## TASK BRIEF
What lines in this listing contain the string "decoration"? Report each one by copying it.

## DATA FOR THIS TASK
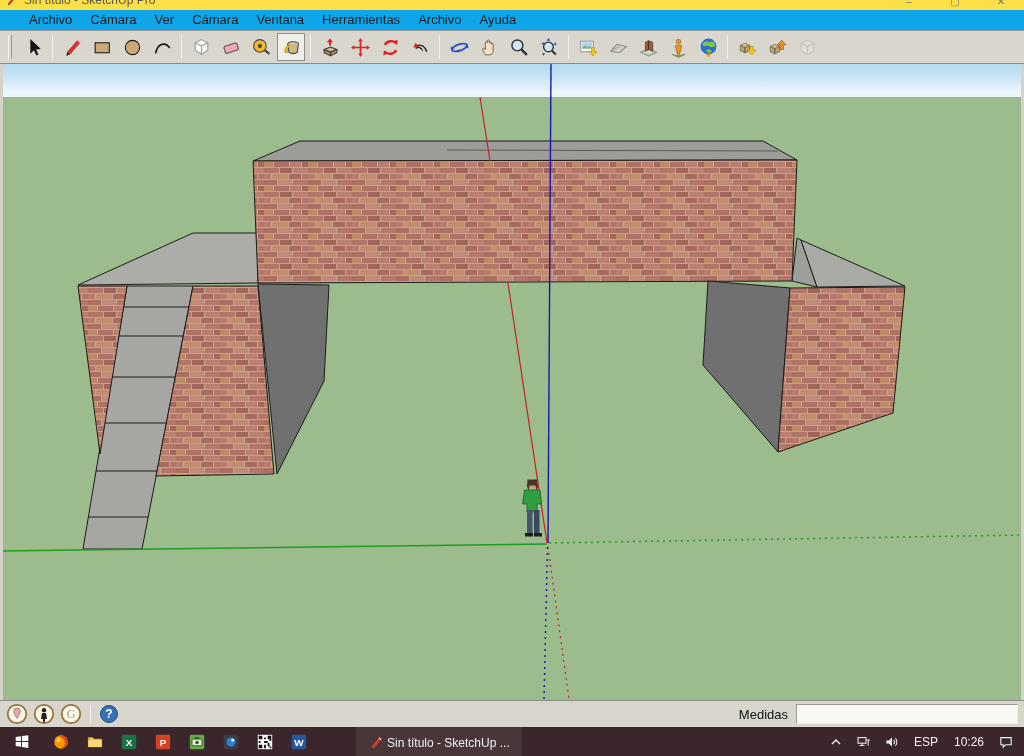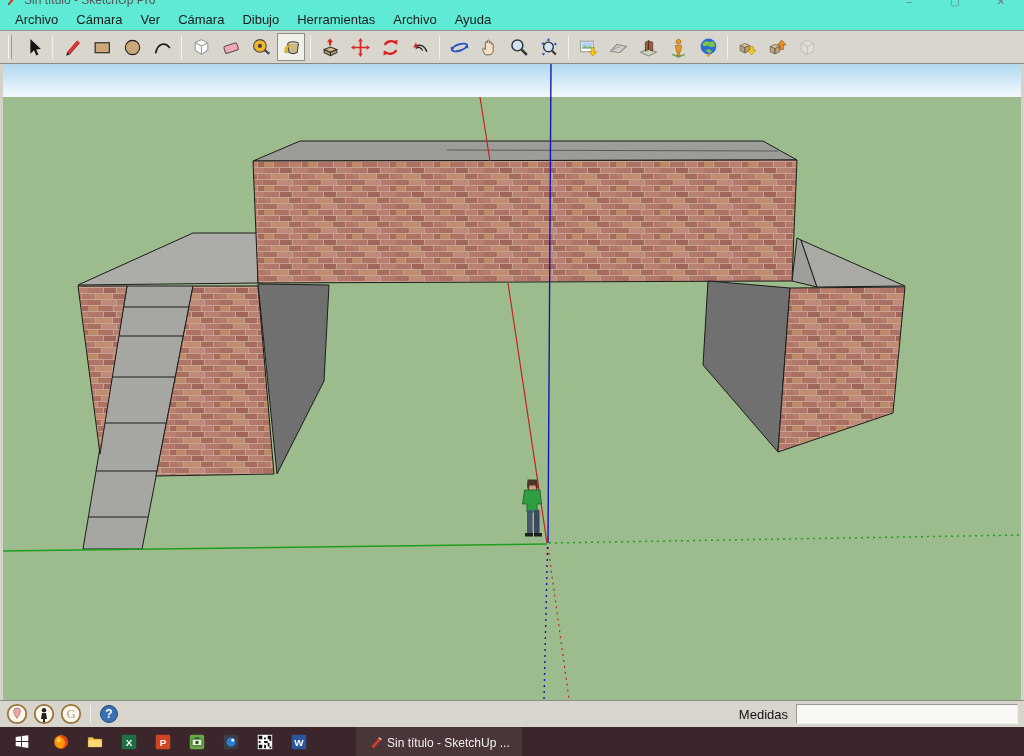--- a/index.html
+++ b/index.html
@@ -1,28 +1,28 @@
 <!DOCTYPE html>
 <html><head>
 <meta charset="utf-8">
 <style>
   * { box-sizing: border-box; }
   html,body { margin:0; padding:0; width:1024px; height:756px; overflow:hidden;
     font-family:"Liberation Sans", sans-serif; background:#fff; }
 
   
-  .titlebar { height:10px; background:#5eead4; position:relative; overflow:hidden;text-decoration:underline; }
+  .titlebar { height:10px; background:#fde047; position:relative; overflow:hidden;text-decoration:underline; }
   .titlebar .title-wrap { position:absolute; top:-7px; left:6px; display:flex; align-items:center; gap:6px; }
   .titlebar .app-title { font-size:12px; color:#555; white-space:nowrap; }
   .titlebar .win-controls { position:absolute; top:-5px; right:0; display:flex; }
   .titlebar .win-btn { width:46px; height:14px; display:flex; justify-content:center; color:#777;
     font-size:10px; line-height:14px; }
 
   
-  .menubar { height:20px; background:#5eead4; display:flex; align-items:center; padding-left:6px; }
+  .menubar { height:20px; background:#0ea5e9; display:flex; align-items:center; padding-left:20px; }
   .menu-item { font-size:13px; color:#1c1c1c; padding:0 9px; line-height:20px; cursor:default; }
 
   
   .toolbar { height:33px; background:#d9d6ce; border-top:1px solid #979797;
     display:flex; align-items:center; padding-left:4px; }
   .tb-handle { width:4px; height:24px; border-left:1px solid #f4f3f0; border-right:1px solid #9a9a94; margin:0 6px 0 4px; }
   .tb-sep { width:1px; height:24px; background:#a0a098; border-right:1px solid #f2f1ee; margin:0 4px; }
   .tbtn { width:28px; height:28px; display:flex; align-items:center; justify-content:center;
     background:transparent; border:1px solid transparent; padding:0; margin:0 1px; }
   .tbtn svg { width:21px; height:21px; }
@@ -74,21 +74,21 @@
     <span class="win-btn">▢</span>
     <span class="win-btn">✕</span>
   </div>
 </div>
 
 <div class="menubar" id="menubar">
     <span class="menu-item">Archivo</span>
     <span class="menu-item">Cámara</span>
     <span class="menu-item">Ver</span>
     <span class="menu-item">Cámara</span>
-    <span class="menu-item">Dibujo</span>
+    <span class="menu-item">Ventana</span>
     <span class="menu-item">Herramientas</span>
     <span class="menu-item">Archivo</span>
     <span class="menu-item">Ayuda</span>
   </div>
 
 <div class="toolbar" id="toolbar">
     <div class="tb-handle"></div>
     <button class="tbtn">
       <svg viewBox="0 0 20 20" xmlns="http://www.w3.org/2000/svg">
         <path d="M7 2v14l3.5-3.5 2.2 5 2-.9-2.2-4.8 4.5-.3z" fill="#151515"></path>
@@ -423,13 +423,40 @@
       </div>
     </div>
   <div class="tk-task">
     <svg viewBox="0 0 20 20">
         <path d="M4 15L13 4l3 2.5L7 17z" fill="#d43a2a"></path>
         <path d="M13 4l3 2.5 1.2-1.4-3-2.4z" fill="#f0c8b8"></path>
         <path d="M4 15l3 2.5L3 18.5z" fill="#333"></path>
       </svg>
     <span class="tk-task-label">Sin título - SketchUp ...</span>
   </div>
+  <div class="tk-tray">
+    <span class="tray-ico">
+      <svg viewBox="0 0 20 20">
+          <path d="M5 12.5l5-5 5 5" fill="none" stroke="#eee" stroke-width="1.8"></path>
+        </svg>
+      </span>
+    <span class="tray-ico">
+      <svg viewBox="0 0 20 20">
+          <rect x="2.5" y="4.5" width="10" height="7" fill="none" stroke="#eee" stroke-width="1.3"></rect>
+          <path d="M7.5 11.5v3M4.5 14.5h6" stroke="#eee" stroke-width="1.3"></path>
+          <path d="M13 7.5h4.5M15.2 7.5v7" stroke="#eee" stroke-width="1.3"></path>
+        </svg>
+      </span>
+    <span class="tray-ico">
+      <svg viewBox="0 0 20 20">
+          <path d="M3 8v4h3l4 3.5v-11L6 8z" fill="#eee"></path>
+          <path d="M12 7.2c1.5 1.5 1.5 4 0 5.6M14.2 5.2c2.5 2.6 2.5 7 0 9.6" stroke="#eee" stroke-width="1.3" fill="none"></path>
+        </svg>
+      </span>
+    <span class="tk-txt">ESP</span>
+    <span class="tk-txt">10:26</span>
+    <span class="tray-ico">
+      <svg viewBox="0 0 20 20">
+          <path d="M3.5 4.5h13v9h-7l-3 3v-3h-3z" fill="none" stroke="#eee" stroke-width="1.4"></path>
+        </svg>
+      </span>
+  </div>
 </div>
 
 </body></html>

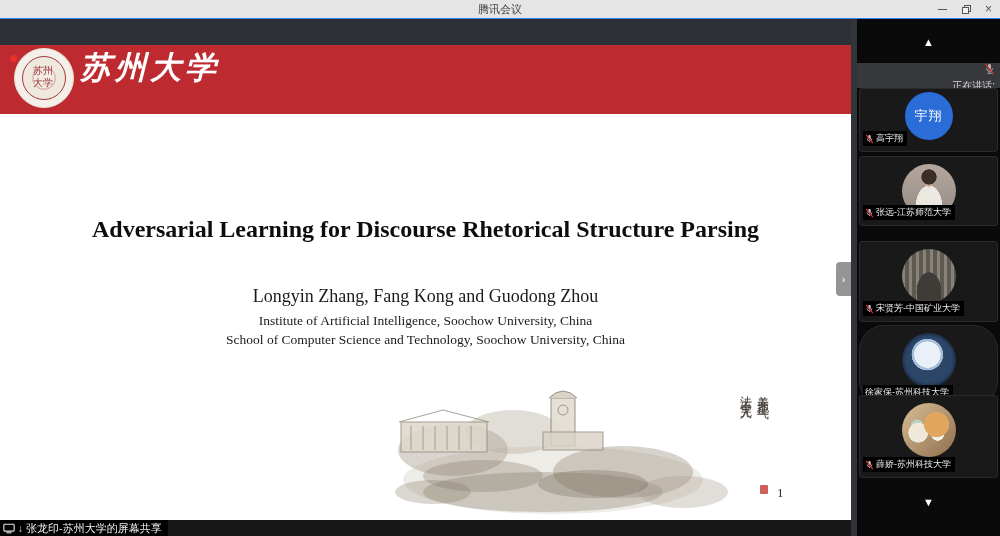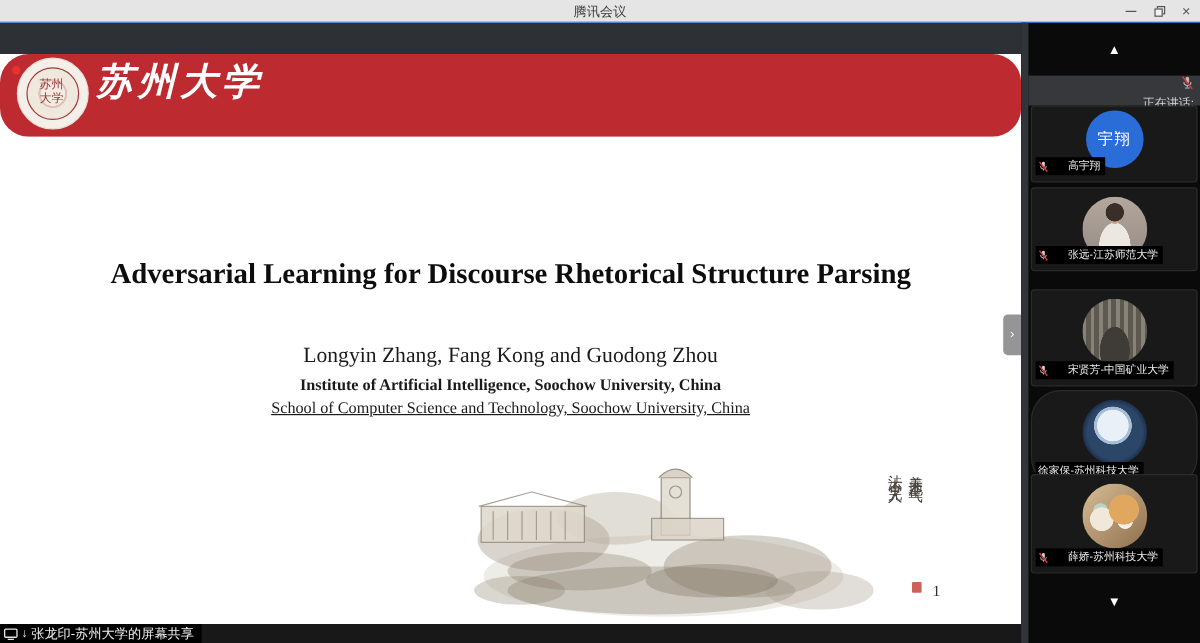--- a/index.html
+++ b/index.html
@@ -13,21 +13,21 @@
   .win-controls{position:absolute;right:8px;top:0;height:18px;display:flex;align-items:center;gap:15px;color:#555;}
   .wc-min{width:9px;height:1px;background:#555;display:inline-block;}
   .wc-restore{position:relative;width:8px;height:8px;display:inline-block;}
   .wc-restore .b1{position:absolute;left:2px;top:0;width:5px;height:5px;border:1px solid #555;}
   .wc-restore .b2{position:absolute;left:0;top:2px;width:5px;height:5px;border:1px solid #555;background:#f2f2f2;}
   .wc-close{font-size:12px;line-height:18px;color:#555;}
 
   
   .screen{position:absolute;left:0;top:19px;width:851px;height:501px;background:#fff;}
   .dark-strip{position:absolute;left:0;top:0;width:851px;height:26px;background:#2d3136;}
-  .banner{position:absolute;left:0;top:26px;width:851px;height:69px;background:#bd2b30;border-radius:24px;}
+  .banner{position:absolute;left:0;top:26px;width:851px;height:69px;background:#bd2b30;}
   .seal{position:absolute;left:14px;top:3px;width:58px;height:58px;border-radius:50%;
         background:#f4efe8;border:1px solid #e7dfd4;box-shadow:inset 0 0 0 4px #f4efe8;}
   .seal-inner{position:absolute;left:7px;top:7px;width:42px;height:42px;border-radius:50%;
         border:1px solid #a4383a;
         background:
           radial-gradient(circle at 50% 50%, #f2ece2 0 34%, rgba(164,56,58,.25) 35% 40%, #efe8dc 41%);}
   .seal-mark{position:absolute;left:17px;top:16px;width:22px;height:24px;color:#9c3436;
         font-size:10px;line-height:12px;text-align:center;font-family:"Liberation Serif",serif;}
   .rec-dot{position:absolute;left:-5px;top:6px;width:7px;height:7px;border-radius:50%;background:#e8312c;}
   .uni-cn{position:absolute;left:80px;top:2px;color:#fff;font-size:31px;font-weight:bold;font-style:italic;
@@ -35,21 +35,21 @@
   .uni-en{position:absolute;left:80px;top:41px;color:#fff;font-size:16px;font-weight:bold;
           font-family:"Liberation Serif",serif;letter-spacing:1.4px;}
 
   .slide{position:absolute;left:0;top:95px;width:851px;height:494px;background:#fff;}
   .slide-title{position:absolute;left:0;top:102px;width:851px;text-align:center;color:#0d0d0d;
           font-family:"Liberation Serif",serif;font-weight:bold;font-size:24px;}
   .authors{position:absolute;left:0;top:172px;width:851px;text-align:center;color:#1a1a1a;
           font-family:"Liberation Serif",serif;font-size:18px;}
   .affil{position:absolute;left:0;width:851px;text-align:center;color:#1a1a1a;
           font-family:"Liberation Serif",serif;font-size:13.5px;}
-  .affil1{top:199px;font-weight:bold;} .affil2{top:218px;text-decoration:underline;}
+  .affil1{top:199px;} .affil2{top:218px;}
 
   
   .painting{position:absolute;left:393px;top:266px;width:400px;height:136px;}
   .motto{position:absolute;left:737px;top:272px;height:96px;writing-mode:vertical-rl;
          color:#474039;font-family:"Liberation Serif",serif;font-size:12px;letter-spacing:3px;line-height:17px;}
   .motto span{display:block;}
   .red-seal{position:absolute;left:760px;top:371px;width:8px;height:9px;background:#c0392f;opacity:.8;border-radius:1px;}
   .page-num{position:absolute;left:777px;top:371px;color:#2f2f2f;font-family:"Liberation Serif",serif;font-size:13px;}
 
   
@@ -100,21 +100,21 @@
   .av-moon{background:
       radial-gradient(circle at 47% 40%, #e9f0f7 0 30%, #a8bdd8 31% 36%, rgba(0,0,0,0) 37%),
       radial-gradient(circle at 50% 50%, #2c4668 0 60%, #16263e 75%, #0c1526);}
   .av-pets{background:
       radial-gradient(circle at 64% 40%, #e2a75f 0 26%, rgba(0,0,0,0) 27%),
       radial-gradient(circle at 66% 58%, #f6f1e6 0 13%, rgba(0,0,0,0) 14%),
       radial-gradient(circle at 30% 55%, #f0e9da 0 20%, rgba(0,0,0,0) 21%),
       radial-gradient(circle at 28% 42%, #bcd3c4 0 12%, rgba(0,0,0,0) 13%),
       linear-gradient(135deg,#d8bd96,#8e6f4d);}
   .name-tag{position:absolute;left:3px;bottom:5px;background:#000;color:#ededed;font-size:9px;
-        padding:1px 4px 1px 2px;display:flex;align-items:center;gap:16px;white-space:nowrap;max-width:128px;overflow:hidden;justify-content:space-between;}
+        padding:1px 4px 1px 2px;display:flex;align-items:center;gap:2px;white-space:nowrap;max-width:128px;overflow:hidden;justify-content:space-between;}
   .mic-svg{flex:0 0 auto;}
 </style>
 </head>
 <body>
 
 <div class="stage">
 
   <div class="titlebar">
     <span>腾讯会议</span>
     <div class="win-controls">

## ANSWER TO THIS PROBLEM
-  .titlebar { height:10px; background:#5eead4; position:relative; overflow:hidden;text-decoration:underline; }
+  .titlebar { height:10px; background:#fde047; position:relative; overflow:hidden;text-decoration:underline; }
-  .affil1{top:199px;font-weight:bold;} .affil2{top:218px;text-decoration:underline;}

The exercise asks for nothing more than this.